Genèse 22, 1-19

L’expérience d’être homme

Dom Jean Leclercq 

Regards monastiques sur le Christ au Moyen Age

Saint Bernard et les Cisterciens, p. 206s


Pourquoi un Dieu homme ?, avait demandé saint Anselme. Saint Bernard reprend la question et y répond au moyen d’un vocabulaire qui traduit l’idée d’une connaissance expérimentale. Le Verbe de Dieu a voulu, dans le Christ, expérimenter la condition humaine. Bernard eut l’occasion de l’affirmer contre Abélard qui, selon lui, évacuait ce fait. Or, il y va de la réalité même de l’Incarnation. Dès son premier traité, Sur les degrés d’humilité, Bernard en avait parlé longuement. Car, y dit-il, on ne lit pas : le Verbe s’est fait ange, mais le Verbe s’est fait chair, et chair de la descendance d’Abraham.

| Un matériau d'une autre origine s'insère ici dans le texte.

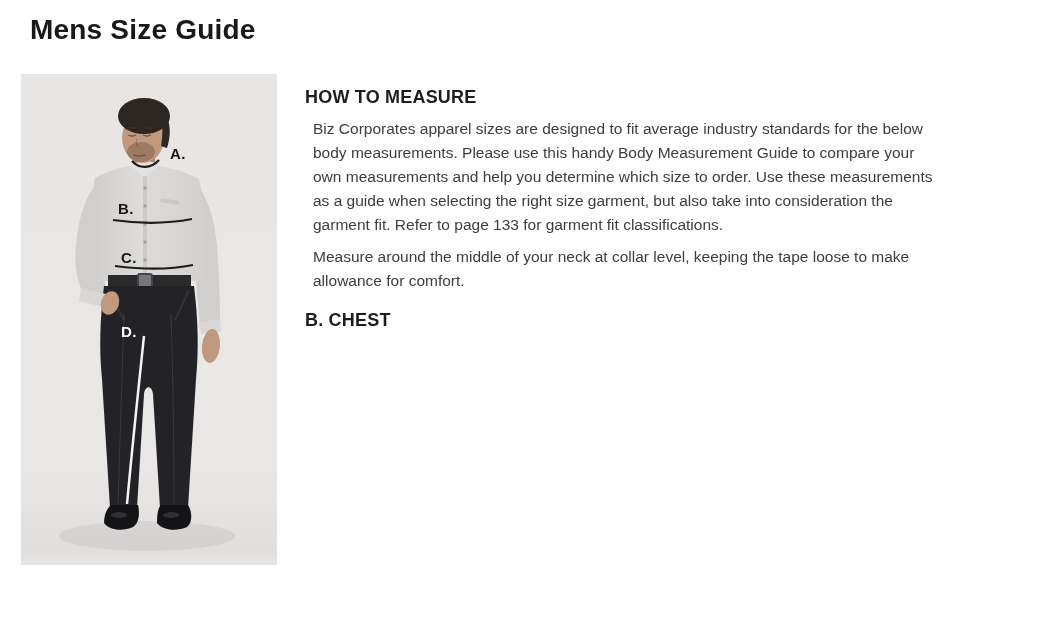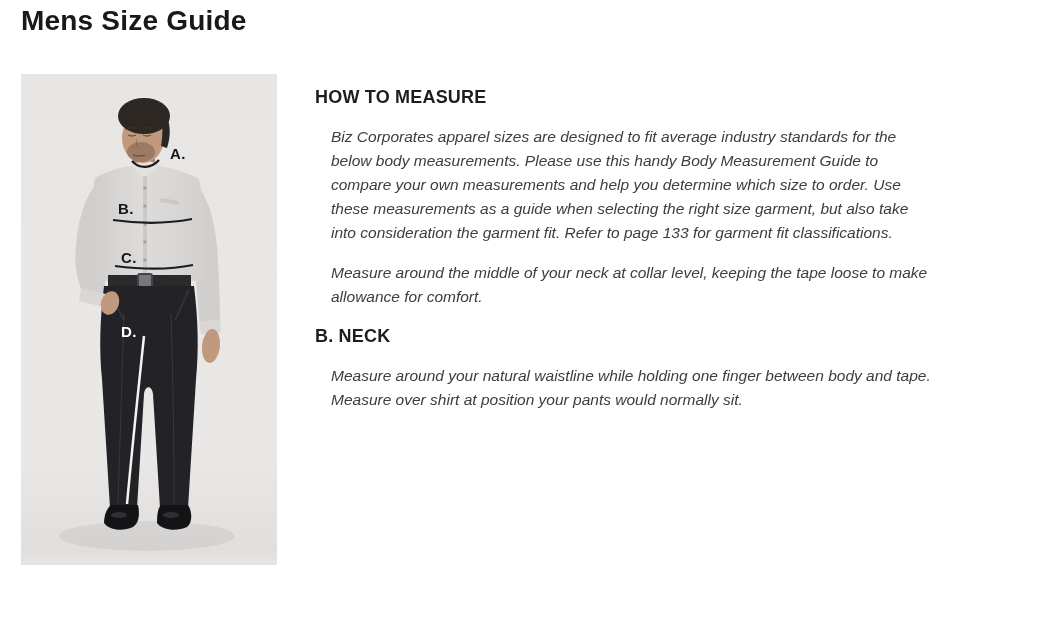--- a/index.html
+++ b/index.html
@@ -11,21 +11,21 @@
     width: 1038px;
     height: 621px;
     background: #ffffff;
     overflow: hidden;
   }
 
   .page-title {
     position: absolute;
     left: 21px;
     top: 4px;
-    margin: 0;
+    margin: 9px;
     font-size: 28px;
     line-height: 34px;
     font-weight: 600;
     letter-spacing: 0.2px;
     color: #191919;
   }
 
   
   .figure {
     position: absolute;
@@ -47,39 +47,38 @@
     user-select: none;
   }
   .fig-label.a { left: 149px; top: 72px; }
   .fig-label.b { left: 97px;  top: 127px; }
   .fig-label.c { left: 100px; top: 176px; }
   .fig-label.d { left: 100px; top: 250px; color: #ffffff; }
 
   
   .text-col {
     position: absolute;
-    left: 315px;
+    left: 305px;
     top: 74px;
     width: 638px;
   }
   .section-heading {
     margin: 16px 0 8px 0;
     font-size: 18px;
     line-height: 23px;
     font-weight: 600;
     color: #1d1d1d;
     letter-spacing: 0.2px;
   }
   .section-heading.first { margin-top: 12px; }
   .section-body {
-    margin: 16px;
+    margin: 8px;
     font-size: 15.5px;
     line-height: 24px;
     color: #3d3d3d;
-    font-style: italic;
   }
 </style>
 </head>
 <body>
 
 <div class="page">
 
   <h1 class="page-title">Mens Size Guide</h1>
 
   <div class="figure">
@@ -158,20 +157,19 @@
     <span class="fig-label d">D.</span>
   </div>
 
   <div class="text-col">
 
     <h2 class="section-heading first">HOW TO MEASURE</h2>
     <p class="section-body">Biz Corporates apparel sizes are designed to fit average industry standards for the below body measurements. Please use this handy Body Measurement Guide to compare your own measurements and help you determine which size to order. Use these measurements as a guide when selecting the right size garment, but also take into consideration the garment fit. Refer to page 133 for garment fit classifications.</p>
 
     <p class="section-body">Measure around the middle of your neck at collar level, keeping the tape loose to make allowance for comfort.</p>
 
-    <h2 class="section-heading">B. NECK</h2>
+    <h2 class="section-heading">B. CHEST</h2>
 
-    <p class="section-body">Measure around your natural waistline while holding one finger between body and tape. Measure over shirt at position your pants would normally sit.</p>
 
 
   </div>
 
 </div>
 
 </body></html>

Plusieurs fois dans son œuvre, il insistera sur le fait que le Christ a eu une expérience d’homme que l’ange n’avait pas eue. Ici, en même temps, il insiste sur la divinité de Jésus. Bernard admet en lui, quant au jour de son retour en gloire, une certaine part d’ignorance possible, et sa science divine est un mystère. Mais il proclame que le Christ a fait un véritable apprentissage de la condition humaine. Bernard s’appuie sur des versets de la lettre aux Hébreux disant que le Seigneur a passé par les mêmes épreuves que nous, sauf le péché, afin d’apprendre par l’obéissance de ce qu’il a souffert ce que c’est qu’obéir, devenir miséricordieux et savoir compatir. Avant l’Incarnation, le Fils éternel n’avait pas la connaissance expérimentale de la sujétion et de la miséricorde. En sa Passion, le Verbe incarné l’a acquise. Ainsi ce que le Fils savait par sa science divine, il ne le savait pas pour en avoir fait l’expérience au moyen des sens que possédait sa chair. Il fallait qu’en celle-ci il devînt misérable pour accéder à l’expérience qu’il n’avait pas. Ce recours, presque monotone, au vocabulaire de l’expérience, fait entrevoir la nouveauté que fut en Dieu l’expérience du Fils incarné. En apprenant l’obéissance par la souffrance, le Fils est devenu notre grand prêtre. En lui, l’un d’entre les humains nous unit au Père et nous donne le salut. A nous maintenant d’avoir part à la miséricorde qu’il a apprise en partageant notre misère.